=== Instructions for the task ===
Below are entries; write every one of them out again exactly.

Stored entries:
== Segment start ==
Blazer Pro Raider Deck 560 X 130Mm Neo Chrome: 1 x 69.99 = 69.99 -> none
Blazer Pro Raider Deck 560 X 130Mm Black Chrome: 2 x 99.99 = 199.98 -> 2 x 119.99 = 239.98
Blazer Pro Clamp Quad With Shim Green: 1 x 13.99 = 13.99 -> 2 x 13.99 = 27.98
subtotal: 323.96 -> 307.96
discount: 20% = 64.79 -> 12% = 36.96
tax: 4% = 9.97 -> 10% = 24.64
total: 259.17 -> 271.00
== Segment end ==
=== Response for this exercise ===
Blazer Pro Raider Deck 560 X 130Mm Neo Chrome: 1 x 69.99 = 69.99 -> none
Blazer Pro Raider Deck 560 X 130Mm Black Chrome: 2 x 99.99 = 199.98 -> 2 x 119.99 = 239.98
Blazer Pro Clamp Quad With Shim Green: 1 x 13.99 = 13.99 -> 2 x 13.99 = 27.98
subtotal: 323.96 -> 307.96
discount: 20% = 64.79 -> 12% = 36.96
tax: 4% = 9.97 -> 10% = 24.64
total: 259.17 -> 271.00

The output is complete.